[Task item] Find every line containing the string "none" in the data below, and report how many there are, with no other words.

"""

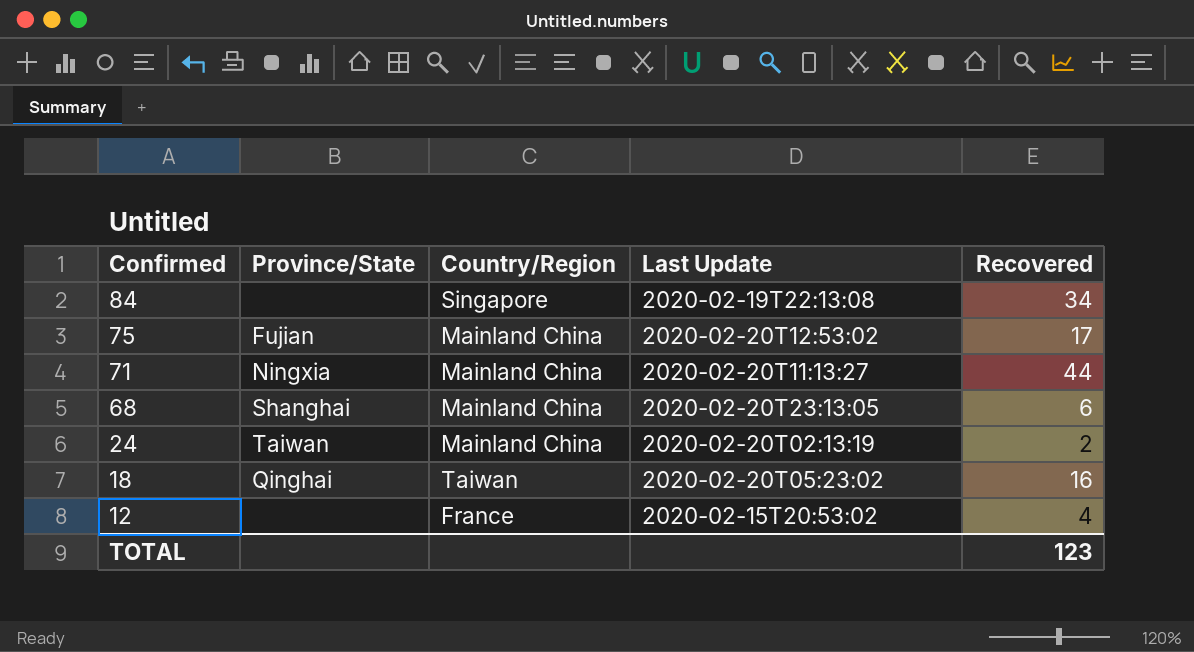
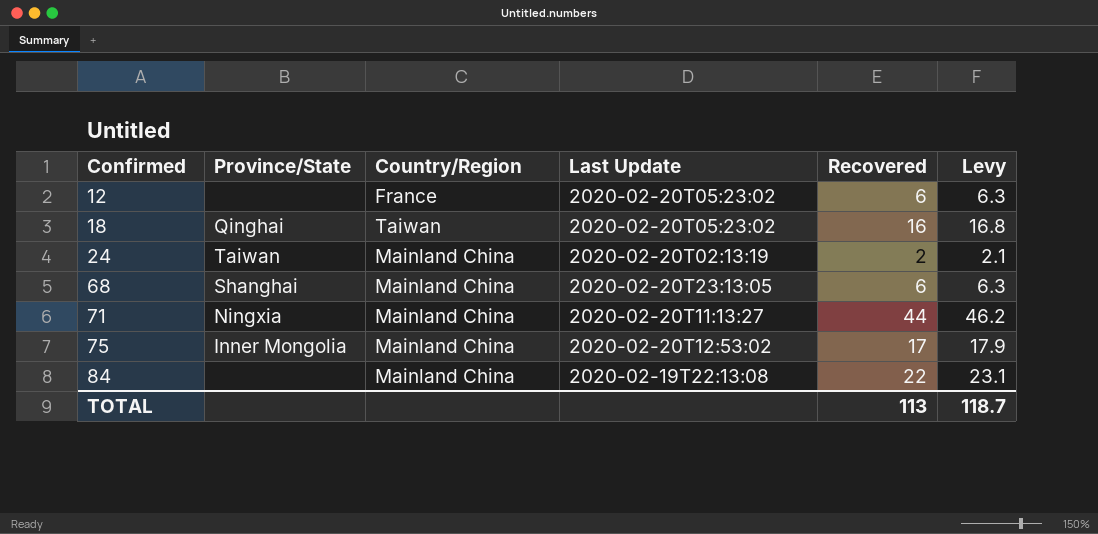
row order: Confirmed descending -> Confirmed ascending
column Levy | formula: none -> [Recovered] * 1.05
12 | Last Update: 2020-02-15T20:53:02 -> 2020-02-20T05:23:02
12 | Recovered: 4 -> 6
75 | Province/State: Fujian -> Inner Mongolia
84 | Country/Region: Singapore -> Mainland China
84 | Recovered: 34 -> 22
TOTAL | Recovered: 123 -> 113

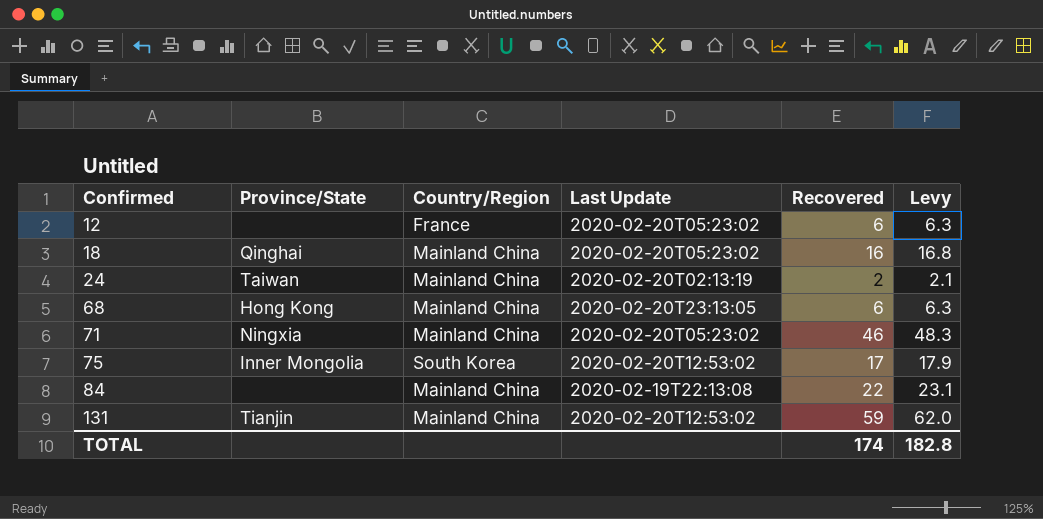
18 | Country/Region: Taiwan -> Mainland China
68 | Province/State: Shanghai -> Hong Kong
71 | Last Update: 2020-02-20T11:13:27 -> 2020-02-20T05:23:02
71 | Recovered: 44 -> 46
71 | Levy: 46.2 -> 48.3
75 | Country/Region: Mainland China -> South Korea
row 131: none -> Tianjin | Mainland China | 2020-02-20T12:53:02 | 59 | 62.0
TOTAL | Recovered: 113 -> 174
TOTAL | Levy: 118.7 -> 182.8

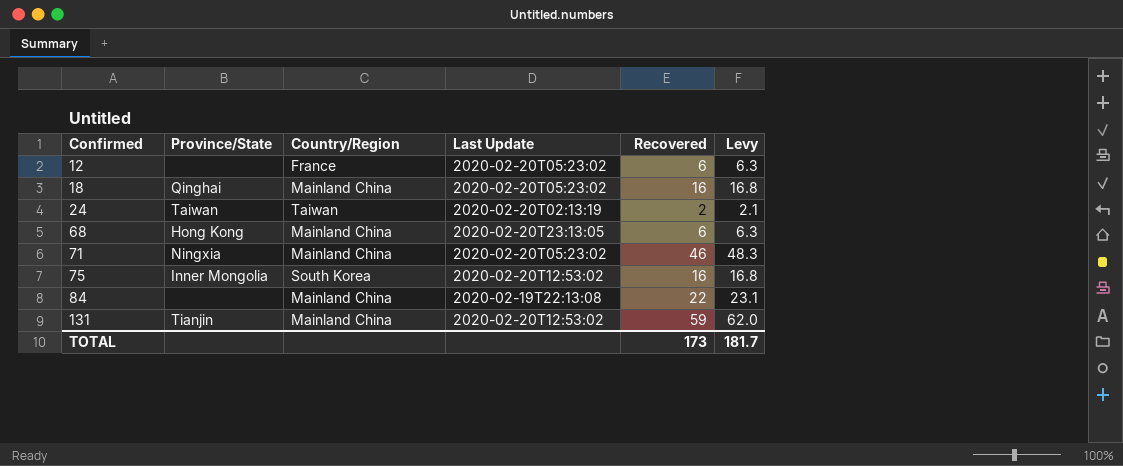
24 | Country/Region: Mainland China -> Taiwan
75 | Recovered: 17 -> 16
75 | Levy: 17.9 -> 16.8
TOTAL | Recovered: 174 -> 173
TOTAL | Levy: 182.8 -> 181.7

"""

[Response] 2